The task =
Restate word for word the span that opens with the line containing "subtotal: 268.93 -> 250.83" and closes with the final line of the data; give only those lines.

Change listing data
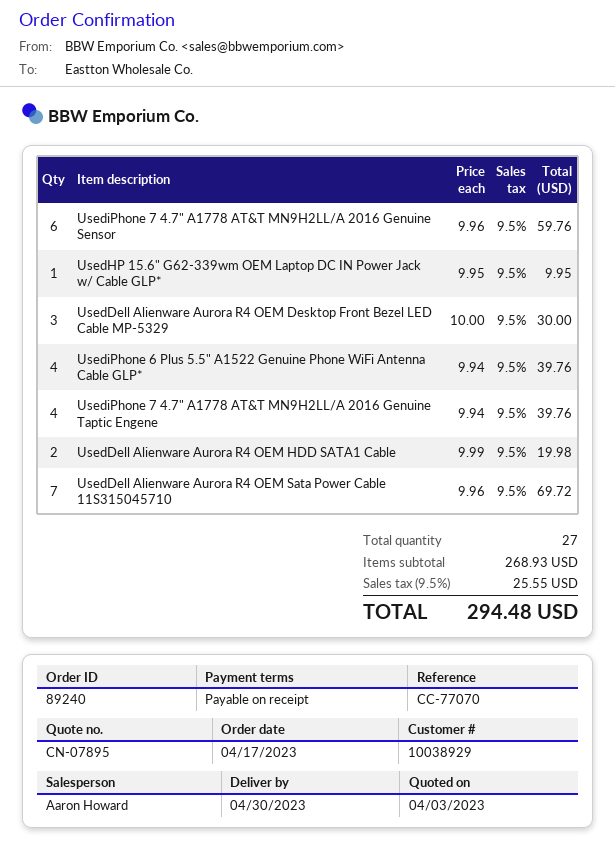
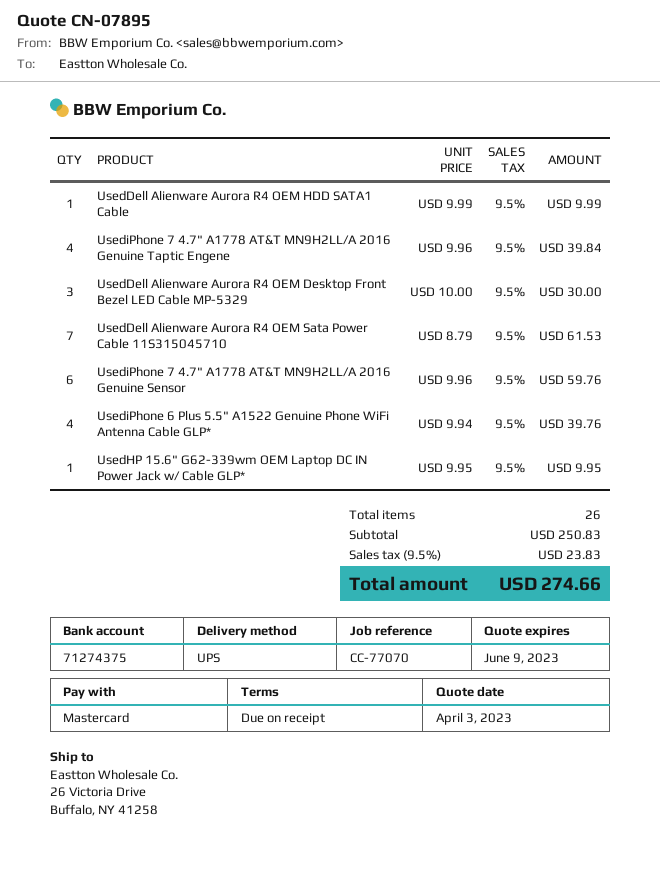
UsediPhone 7 4.7" A1778 AT&T MN9H2LL/A 2016 Genuine Taptic Engene: 4 x 9.94 = 39.76 -> 4 x 9.96 = 39.84
UsedDell Alienware Aurora R4 OEM HDD SATA1 Cable: 2 x 9.99 = 19.98 -> 1 x 9.99 = 9.99
UsedDell Alienware Aurora R4 OEM Sata Power Cable 11S315045710: 7 x 9.96 = 69.72 -> 7 x 8.79 = 61.53
total quantity: 27 -> 26
subtotal: 268.93 -> 250.83
tax: 9.5% = 25.55 -> 9.5% = 23.83
total: 294.48 -> 274.66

Solution below =
subtotal: 268.93 -> 250.83
tax: 9.5% = 25.55 -> 9.5% = 23.83
total: 294.48 -> 274.66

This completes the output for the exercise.